Although the prototypical grooming equipment was developed on the other side of the hill at Winter Park, the narrow passages and steep fall lines of the Jane never lent themselves to grooming. As a result, the skiers of the day found that our pitches led to the growth of a brand of mogul absent at nearly every other Performers-friendly resort. We laugh at Vail’s “morale bumps” and thumb our noses at A-Basin’s paltry Pallavicini. We have exposed roots and double fall-line. And a trio of fixed-grip doubles to escort us there.


Our kind have spent the better winters of our formative years paralleling with soft knees through the mogul fields, comparing notes on preferable lines… left, center, right… trough, mid-line, crest-to-crest… and we still do. Styles emerged that were as unique as the riders crafting them, and our niche was safe.
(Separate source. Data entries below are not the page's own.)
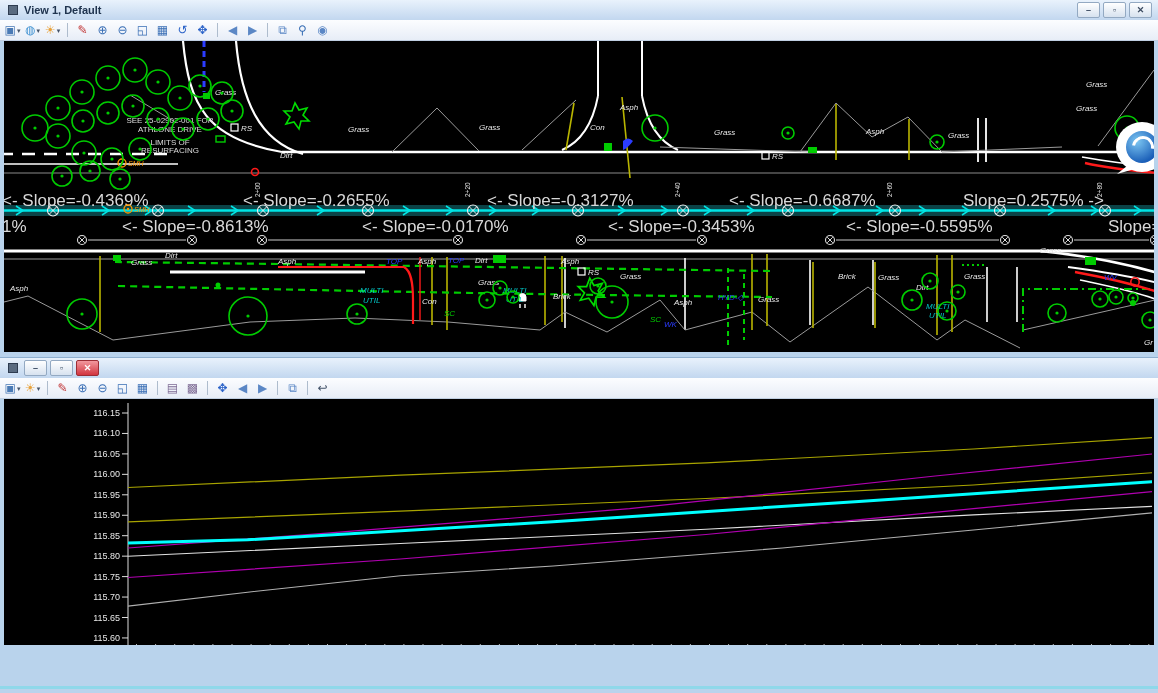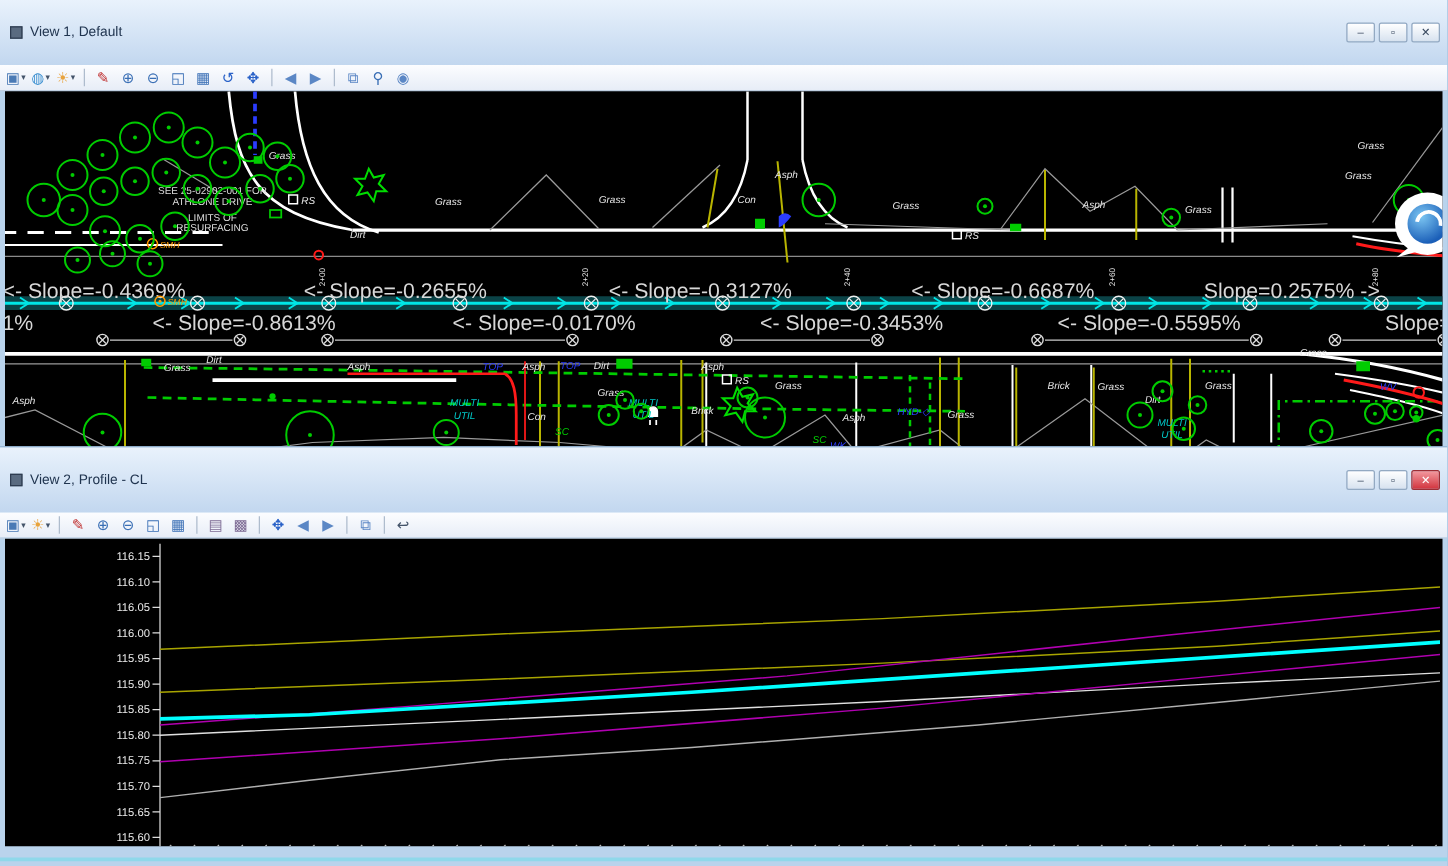--- a/index.html
+++ b/index.html
@@ -8,8 +8,8 @@
   .win{position:absolute;left:0;width:1158px;background:#b9d3ec;}
   #win1{top:0;height:357px;}
   #win2{top:357px;height:336px;border-top:1px solid #8fb0d0;}
-  .titlebar{height:20px;display:flex;align-items:center;padding:16px 4px;
-            background:linear-gradient(#e9f2fc,#c2d7ef);font-size:11px;color:#20344f;}
+  .titlebar{height:20px;display:flex;align-items:center;padding:0 4px;
+            background:linear-gradient(#e9f2fc,#c2d7ef);font-size:11px;color:#20344f;font-weight:bold;}
   .win-square{width:8px;height:8px;background:#5a6b80;border:1px solid #2e3c50;margin:0 6px 0 4px;flex:none;}
   .title-text{flex:1;white-space:nowrap;}
   .wbtns{display:flex;gap:3px;margin-right:2px;}

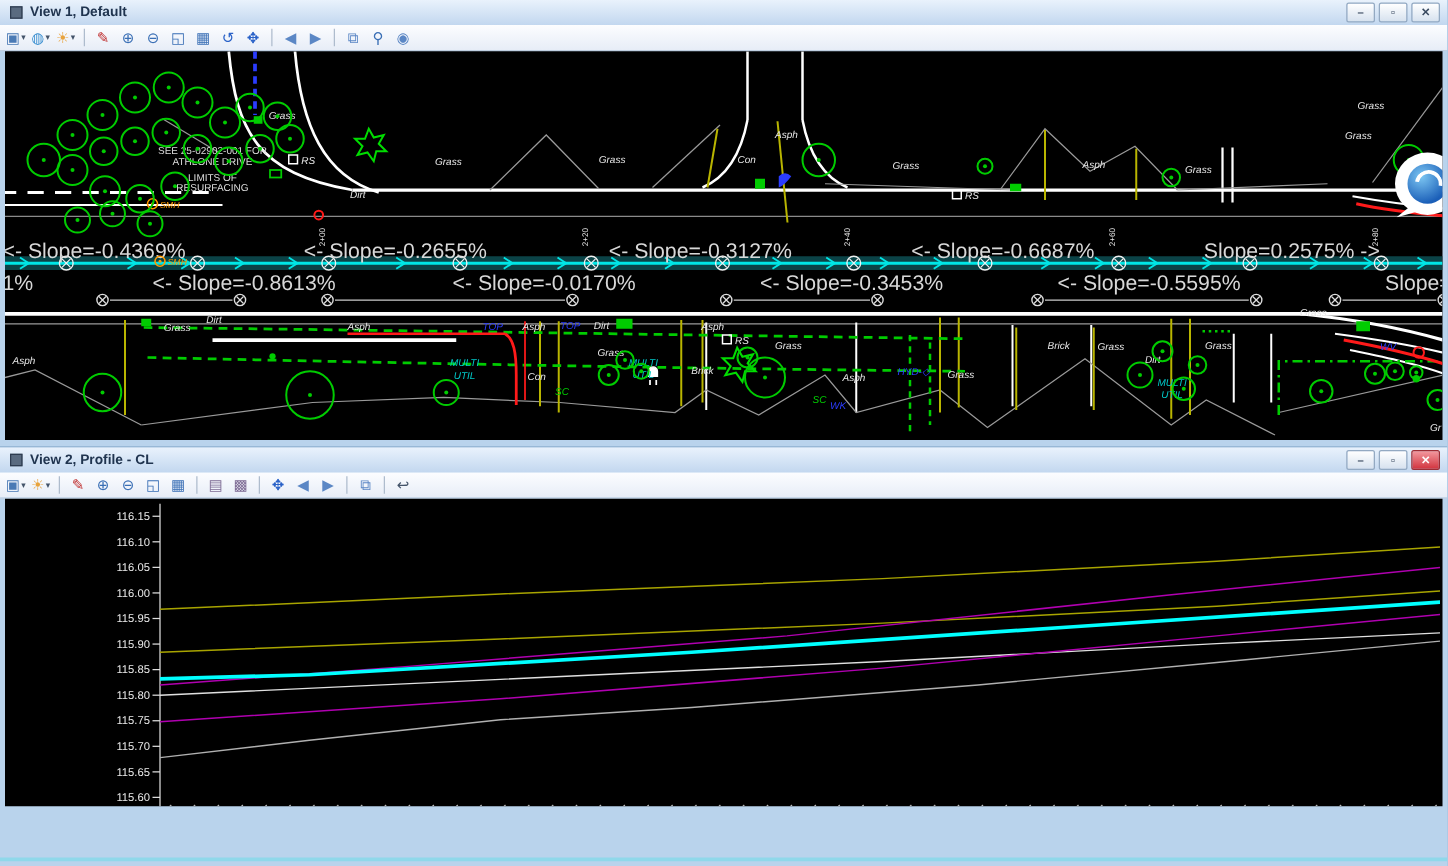--- a/index.html
+++ b/index.html
@@ -442,7 +442,6 @@
   <div class="win" id="win2">
     <div class="titlebar">
       <span class="win-square"></span>
-      <span class="title-text">View 2, Profile - CL</span>
       <span class="wbtns">
         <span class="wbtn">–</span>
         <span class="wbtn">▫</span>

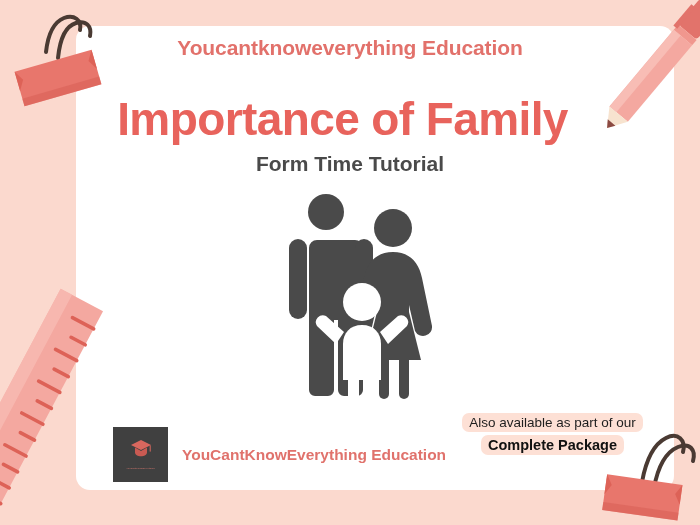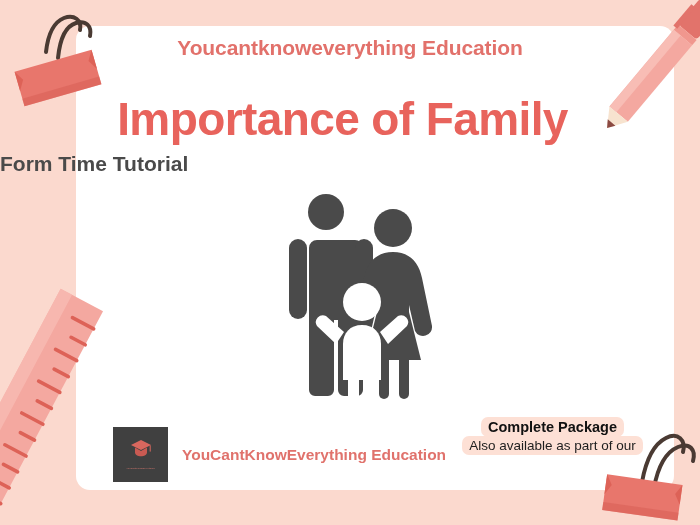--- a/index.html
+++ b/index.html
@@ -53,6 +53,7 @@
   #subtitle {
     position:absolute;
     left:0; right:0; top:152px;
+    text-align:center;
     font-size:21px;
     font-weight:bold;
     color:#4A4A4A;

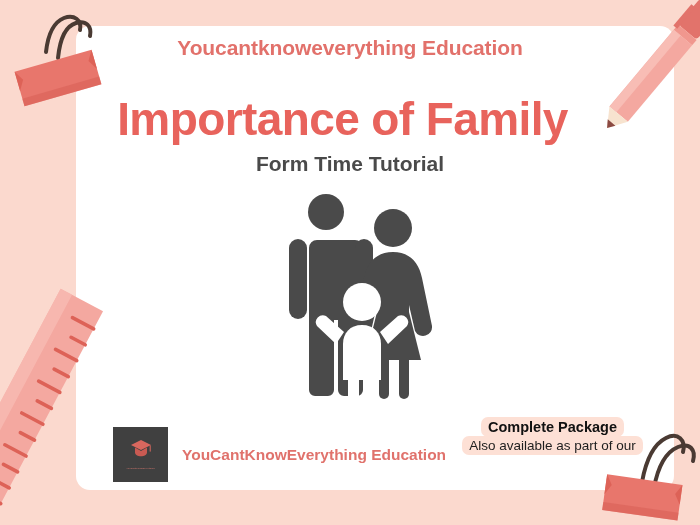--- a/index.html
+++ b/index.html
@@ -206,11 +206,11 @@
   </div>
 
   <div id="package-badge">
+    <div id="badge-line1">
+      <span class="hl">Also available as part of our</span>
+    </div>
     <div id="badge-line2">
       <span class="hl">Complete Package</span>
-    </div>
-    <div id="badge-line1">
-      <span class="hl">Also available as part of our</span>
     </div>
   </div>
But skiing evolves. Ask most any skier who never put in the effort to learn bump skiing, and they almost always respond in an identical manner: “I never really liked the moguls… I prefer powder.” Or “I never really liked moguls… I prefer groomers.” To us, this is not an offense, but a clear admonition that said responder never had the stones to conquer our terrain. Good riddance. We were the keepers of the craft. You can ski Vail and try your hand at Highline for a pleasant little bump run. Maybe we can meet apres ski at the cinema to catch a matinee of “The Notebook” while we’re at it. You might have well said “I never really liked moguls… I’d rather pull out a Barbara Streisand album.”


The truth is that none of us enjoy the moguls. While your mind finds total focus in a minefield of small VWs, we would all prefer to be skiing powder. Although we will never admit it, we even enjoy the corduroy now and then. But skiing bumps and the necessary esthetic involved is as essential to our identity as silly hats are to Shriners. In a world that now embodies ski-bikes and boot skis, bump skiers are as true to the technique of our fathers as anyone before. An ill-fated attempt by Barry and Intrawest to groom Outhouse led to local outcry, and the still-omnipresent bumper sticker reading “Don’t Groom Mary Jane. -God.”


And here is where I grow concerned. With the advent of fat skis and rocker and pontoons and gimmicks galore, the parallel turn is in danger of becoming extinct. I’m not talking about over-exaggerated pole plants and the clown that makes every bump turn look as if his life depended on his mid-riff bending 90 degrees. I’m talking about the core, man… overlapping ski tips and boots that touch. Leaving a single track in the snow. Respect.


There is new style. Style evolves, and we all appreciate this basic truth. But the lift lines have evolved into a ski-show more intent on gnar than on function in day-to-day realities. The art of the turn is being lost in favor of a ubiquitous ‘tude, like every one is too cool to ski forwards, and couldn’t be bothered with a pole plant.

I’m not saying that my way is the best way. I’m not even saying that it is a legitimate way. I think these thoughts because this is how it has been done for decades, since the advent of Arlberg technique. No, I’m not saying that it’s the best way… but it is the way of Mary Jane. And when noodlers are endangered at the Jane, we need to consider the future. Are we plunging into it head-long without a game plan? Sure the ski companies are selling their sick sticks that are great in AK and on epic powder days. The gritty trenches are where we live, however, and the gritty trenches are where we work. And in the gritty trenches we make due without Chugach powder and endless steep descents on a daily basis. We are the children of the trees, of the fall-line, of classic esthetic and fixed-grip doubles.


This is a story with no conclusion. Take a look for yourself at your local hill, still the beating heart of skiing in America, and start evaluating style for yourself. Not to bring down someone’s stoke or day on the mountain, but for a more important concern… to raise the awareness of a lowered bar, a weaker expectation.

Say what you will about me, but on most days you’ll find me at the Jane. My people live there.